------ WORKING DATA

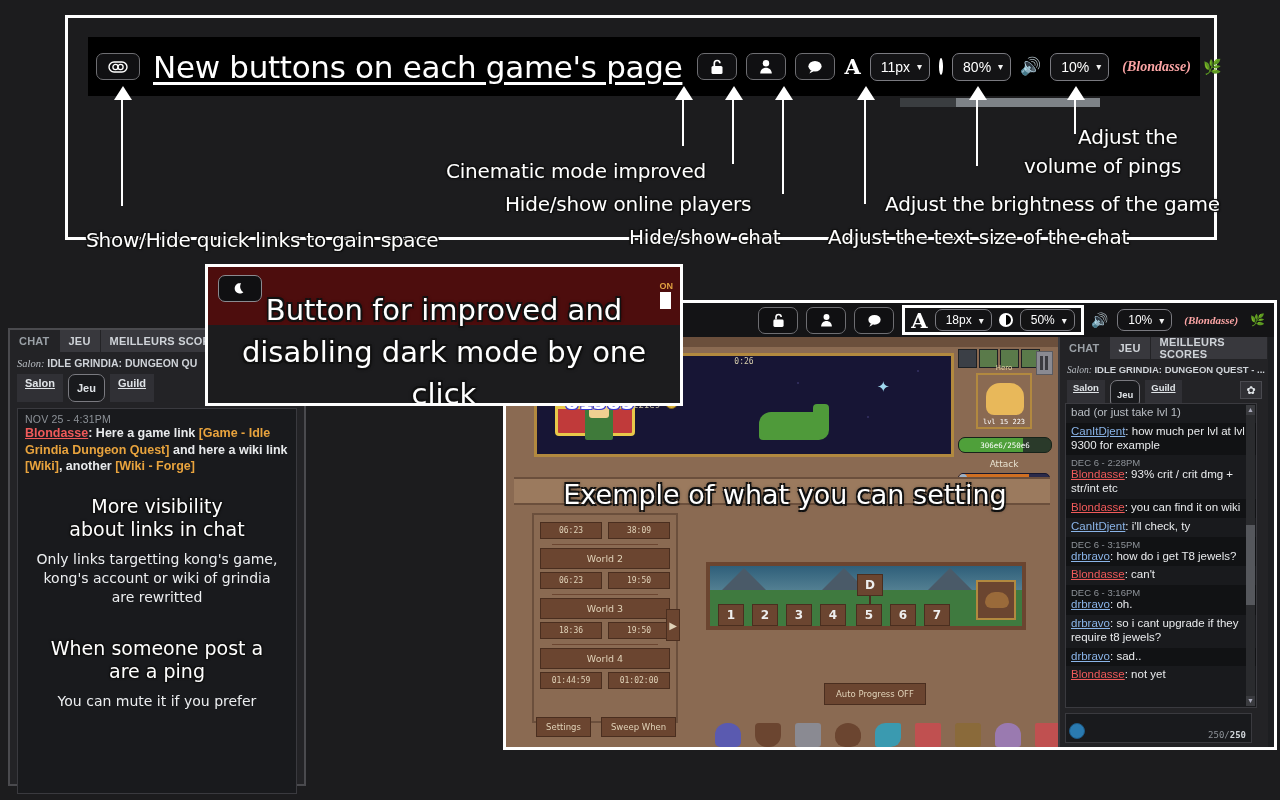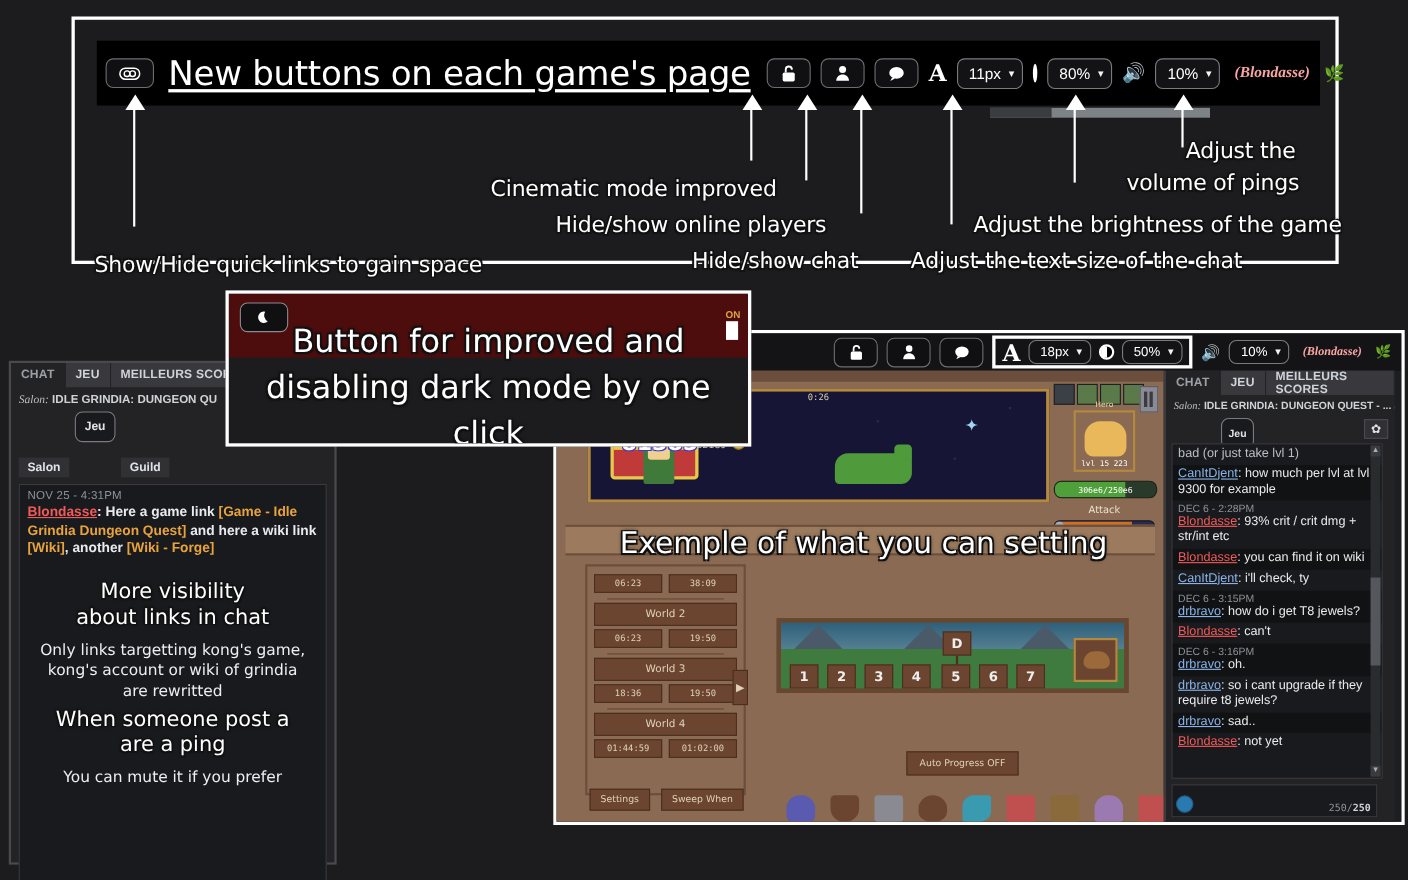--- a/index.html
+++ b/index.html
@@ -109,42 +109,42 @@
     font-size:10.5px;color:#cfd3d8;padding:5px 7px 3px 7px;white-space:nowrap;overflow:hidden;
   }
   .salonline i{color:#b9bec4;font-family:"Liberation Serif",serif;}
   .salonline b{font-weight:bold;}
   .cnt{color:#9aa0a6;font-style:italic;}
   .roombtns{display:flex;gap:5px;padding:2px 7px 6px 7px;}
   .roombtn{
     font-size:11px;font-weight:bold;background:#303035;color:#dfe3e7;
     padding:3px 8px;cursor:pointer;
   }
-  .roombtn.ul{margin-top:42px;}
+  .roombtn.ul{text-decoration:underline;}
   .roombtn.sel{background:#191a1d;}
   .msgbox{
     margin:0 7px;background:#191a1d;border:1px solid #3a3a3f;height:386px;
     box-sizing:border-box;position:relative;overflow:hidden;
   }
   .msg{padding:4px 7px 6px 7px;}
   .mts{font-size:10.5px;color:#8d9298;letter-spacing:.2px;}
   .mbody{font-size:12.5px;line-height:1.32;color:#e8eaec;font-weight:bold;}
   .uBlond{color:#f05a5a;text-decoration:underline;}
   .uCan{color:#8ab4e8;text-decoration:underline;}
   .uDrb{color:#8ab4e8;text-decoration:underline;}
   .lnk{color:#e8a33d;font-weight:bold;}
   .lpad{padding:14px 14px 0 14px;text-align:center;}
   .h-big{
     font-family:"DejaVu Sans",sans-serif;font-size:19px;line-height:1.25;color:#fff;
     text-shadow:-1.3px -1.3px 0 #111,1.3px -1.3px 0 #111,-1.3px 1.3px 0 #111,1.3px 1.3px 0 #111,0 0 3px #000;
   }
   .h-sub{
     font-family:"DejaVu Sans",sans-serif;font-size:14px;line-height:1.35;color:#eceef0;margin-top:8px;
   }
-  .mt16{margin-top:4px;}
+  .mt16{margin-top:30px;}
 
   
   #game-win{
     left:503px;top:300px;width:774px;height:450px;
     border:3px solid #fff;box-sizing:border-box;background:#111;z-index:10;overflow:hidden;
   }
   #g-toolbar{
     position:absolute;left:0;top:0;width:100%;height:34px;background:#141416;
     display:flex;align-items:center;justify-content:flex-end;padding-right:9px;gap:8px;
     box-sizing:border-box;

------------

### WORK TASK
Each entry is to be written out again word for word, and any pictures are to be omitted.

### TASK RESULT
--- a/index.html
+++ b/index.html
@@ -109,42 +109,42 @@
     font-size:10.5px;color:#cfd3d8;padding:5px 7px 3px 7px;white-space:nowrap;overflow:hidden;
   }
   .salonline i{color:#b9bec4;font-family:"Liberation Serif",serif;}
   .salonline b{font-weight:bold;}
   .cnt{color:#9aa0a6;font-style:italic;}
   .roombtns{display:flex;gap:5px;padding:2px 7px 6px 7px;}
   .roombtn{
     font-size:11px;font-weight:bold;background:#303035;color:#dfe3e7;
     padding:3px 8px;cursor:pointer;
   }
-  .roombtn.ul{margin-top:42px;}
+  .roombtn.ul{text-decoration:underline;}
   .roombtn.sel{background:#191a1d;}
   .msgbox{
     margin:0 7px;background:#191a1d;border:1px solid #3a3a3f;height:386px;
     box-sizing:border-box;position:relative;overflow:hidden;
   }
   .msg{padding:4px 7px 6px 7px;}
   .mts{font-size:10.5px;color:#8d9298;letter-spacing:.2px;}
   .mbody{font-size:12.5px;line-height:1.32;color:#e8eaec;font-weight:bold;}
   .uBlond{color:#f05a5a;text-decoration:underline;}
   .uCan{color:#8ab4e8;text-decoration:underline;}
   .uDrb{color:#8ab4e8;text-decoration:underline;}
   .lnk{color:#e8a33d;font-weight:bold;}
   .lpad{padding:14px 14px 0 14px;text-align:center;}
   .h-big{
     font-family:"DejaVu Sans",sans-serif;font-size:19px;line-height:1.25;color:#fff;
     text-shadow:-1.3px -1.3px 0 #111,1.3px -1.3px 0 #111,-1.3px 1.3px 0 #111,1.3px 1.3px 0 #111,0 0 3px #000;
   }
   .h-sub{
     font-family:"DejaVu Sans",sans-serif;font-size:14px;line-height:1.35;color:#eceef0;margin-top:8px;
   }
-  .mt16{margin-top:4px;}
+  .mt16{margin-top:30px;}
 
   
   #game-win{
     left:503px;top:300px;width:774px;height:450px;
     border:3px solid #fff;box-sizing:border-box;background:#111;z-index:10;overflow:hidden;
   }
   #g-toolbar{
     position:absolute;left:0;top:0;width:100%;height:34px;background:#141416;
     display:flex;align-items:center;justify-content:flex-end;padding-right:9px;gap:8px;
     box-sizing:border-box;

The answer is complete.